After Harshavardhan died without an heir and his empire dissolved in a single season, an empire that had briefly unified northern India the way the Mauryans had, held together by one man's extraordinary personal force and nothing else. It had been Yashovarman who rose in Kannauj. Who established the Varman lineage. Who held the Gangetic plain together through the chaos of the seventh century when every petty feudal lord in northern India had decided simultaneously that this was their moment.

He had not rebuilt what Harsha had. Nobody could have. But he had preserved enough which included the administrative structures, the trade networks, the cultural continuity that northern India did not completely forget what unified civilization felt like.

That mattered. That was its own kind of turning.

And then, Eshaan thought. "It had fallen apart again anyway. As it always did. As it was doing right now, in 1178 CE, while he sat in a temple guest room discussing peacock feathers with an old scholar."

The Wheel of Dharma would keep stopping and Someone would keep starting it again and it would stop again.

Eshaan's thoughts were interrupted by the words of Acharya Kripa.

"I have spent thirty years looking for the person who carries this mark. I had begun to believe I would not find them in my lifetime." He looked at Eshaan with stern seriousness and his gaze was of a man who has waited a very long time for a conversation and is now having it. "And then your father introduced me to you and everything changed."

The morning light came through the small window of the guest room and lay across the desk between them in a narrow gold bar. Dust motes moved through it.

"I do not know who you are," Kripa said. "I do not know what you carry or where it came from. I am not asking you to tell me." He paused. "I am telling you that I know you have a secret and its safe with me. I have spent sixty years of my life studying the history of this civilization, and I know the difference between an unusual child and something that does not have a clean explanation."

He reached down beside the desk and brought up a copper Kamandal[4]. He set it on the desk between them. 

"Holy water," Kripa started chanting quietly. "Drawn from the Ganga at the Vishnu ghat at dawn, with the proper prayers. The texts were specific about the conditions." He looked at the vessel. Then at Eshaan. "If the mark on your forearm is what I believe it to be, if it carries what the ancient descriptions say it carries, then contact with this water will show us both its true form. What it looks like beneath its surface."

He left the vessel on the desk between them.

"If I am wrong," he said, "nothing will happen and we will have had an interesting conversation, and I will continue on my travels with a story about a remarkably unusual boy in Pataliputra with No harm done."
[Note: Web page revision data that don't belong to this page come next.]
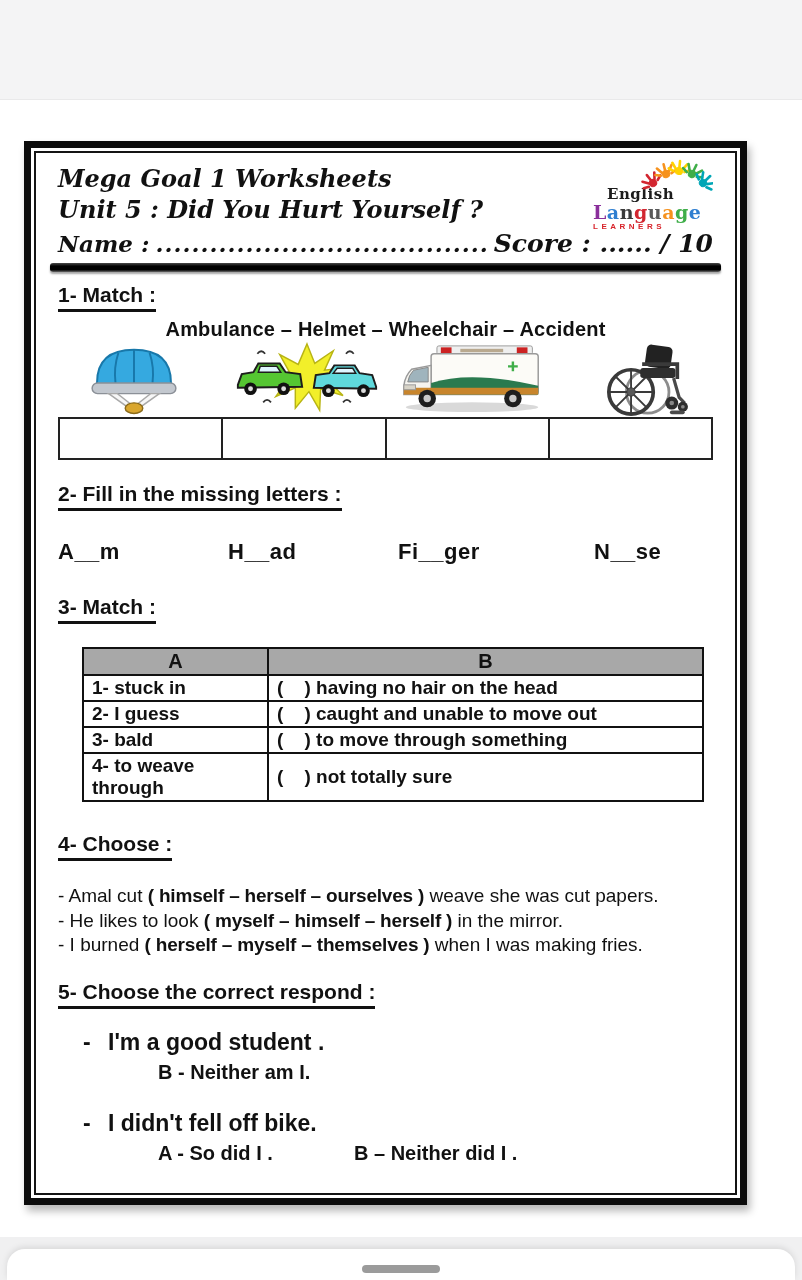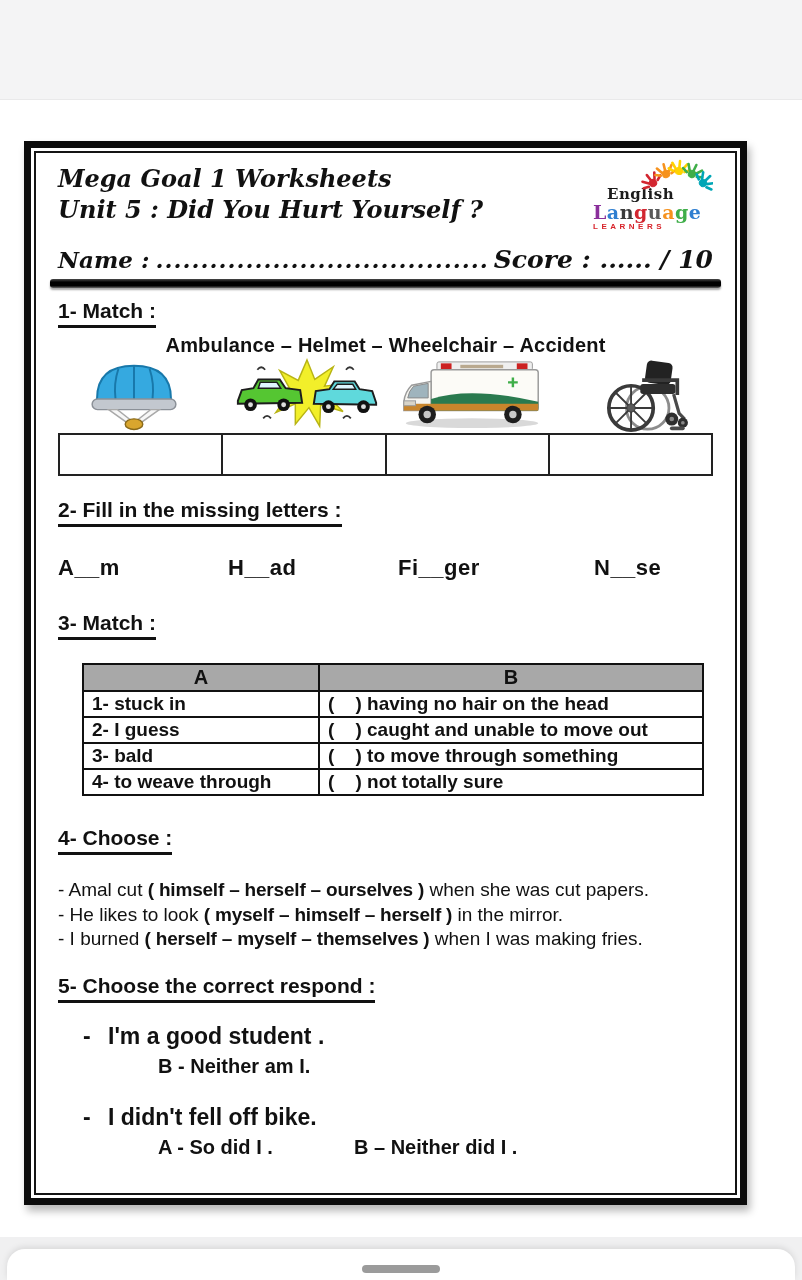--- a/index.html
+++ b/index.html
@@ -24,21 +24,21 @@
   .page { position:absolute; left:24px; top:141px; width:723px; height:1064px;
     background:#fff; border:7px solid #0c0c0c;
     box-shadow:3px 6px 8px rgba(0,0,0,0.28); }
   .page-inner { position:absolute; inset:3px; border:2px solid #141414;
     padding:10px 22px 0 22px; overflow:hidden; }
 
   
   .header-top { display:flex; justify-content:space-between; }
   .script { font-family:"DejaVu Serif", serif; font-style:italic; font-weight:bold; }
   .titles { font-size:24px; line-height:31px; }
-  .name-line { display:flex; align-items:baseline; font-size:23px; margin-top:18px; }
+  .name-line { display:flex; align-items:baseline; font-size:23px; margin-top:2px; }
   .name-dots { flex:1; overflow:hidden; white-space:nowrap; letter-spacing:1px; margin:0 6px; }
   .score { white-space:nowrap; font-size:25px; }
 
   .logo { position:relative; width:120px; height:64px; flex:none; text-align:left; }
   .logo-hands { position:absolute; top:-4px; right:0; }
   .logo-english { margin-top:22px; margin-left:14px; font-family:"DejaVu Serif",serif;
     font-weight:bold; font-size:15px; color:#1c1c1c; letter-spacing:0.5px; }
   .logo-language { font-family:"DejaVu Serif",serif; font-weight:bold; font-size:19px;
     line-height:18px; letter-spacing:0.5px; }
   .logo-learners { font-size:8px; font-weight:bold; letter-spacing:3.5px; margin-top:1px; }
@@ -67,21 +67,21 @@
 
   
   .fill-row { display:grid; grid-template-columns:170px 170px 196px auto;
     margin-top:28px; font-size:22px; font-weight:bold; letter-spacing:0.5px; }
 
   
   table.match { border-collapse:collapse; margin:23px 0 0 24px; width:622px;
     font-size:19px; font-weight:bold; }
   table.match th, table.match td { border:2px solid #111; padding:1px 8px; }
   table.match th { text-align:center; font-size:20px; }
-  table.match td:first-child { width:236px; }
+  table.match td:first-child { width:185px; }
   table.match td { height:26px; }
 
   
   .choose-lines { margin-top:23px; font-size:19px; line-height:24.5px; }
   .choose-lines .opt { font-weight:bold; letter-spacing:-0.2px; }
 
   
   .respond-item { margin-top:20px; }
   .prompt-line { display:flex; font-size:23px; font-weight:bold; margin-left:25px; }
   .prompt-line .dash { width:25px; flex:none; }
@@ -248,21 +248,21 @@
           <td>4- to weave through</td>
           <td>(&nbsp;&nbsp;&nbsp;&nbsp;) not totally sure</td>
         </tr>
       </tbody>
     </table>
 
     <div class="sec-h mt3">
       <span>4- Choose :</span>
     </div>
     <div class="choose-lines">
-      <div><span>- Amal cut </span><span class="opt">( himself – herself – ourselves )</span><span> when she was cut papers.</span></div>
+      <div><span>- Amal cut </span><span class="opt">( himself – herself – ourselves )</span><span> weave she was cut papers.</span></div>
       <div><span>- He likes to look </span><span class="opt">( myself – himself – herself )</span><span> in the mirror.</span></div>
       <div><span>- I burned </span><span class="opt">( herself – myself – themselves )</span><span> when I was making fries.</span></div>
     </div>
 
     <div class="sec-h mt2">
       <span>5- Choose the correct respond :</span>
     </div>
 
     <div class="respond-item">
       <div class="prompt-line">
He folded his hands. Looked at Eshaan with the patience of a man who had waited thirty years and could wait a little longer.

"If I am right," he said, "then neither of us will be entirely the same afterward."

The Kamandal sat on the desk between them in the morning light.

Kripa looked at Eshaan.

"The choice is yours."

[1] I meant the University of Takshashila which is the first and the oldest University of the World. It was established in 700 BCE and is currently in Pakistan. It was listed by the UNESCO as one of the World Heritage Sites in 1980.

[2] Currently known as Ujjain and earlier it was also known as Avantika and Kumudvati which was the Capital city of Kingdom of Avanti.

[3] Also known as Odantapura or Uddandapura. It was a prominent Buddhist monastic University located in Bihar, India. It fell into decline in the 11th Century and was looted and destroyed by Muhammad bin Bakhtiyar Khalji, a Turkic Muslim invader during the late 1100s when he launched multiple raids on Bihar and adjoining territories. He was also the one who caused destruction of Nalanda University.

[4] It is an oblong water pot that is used in Indian Subcontinent. It is often used by Hindu ascetics to store water and is characterized by its handle and sometimes a spout.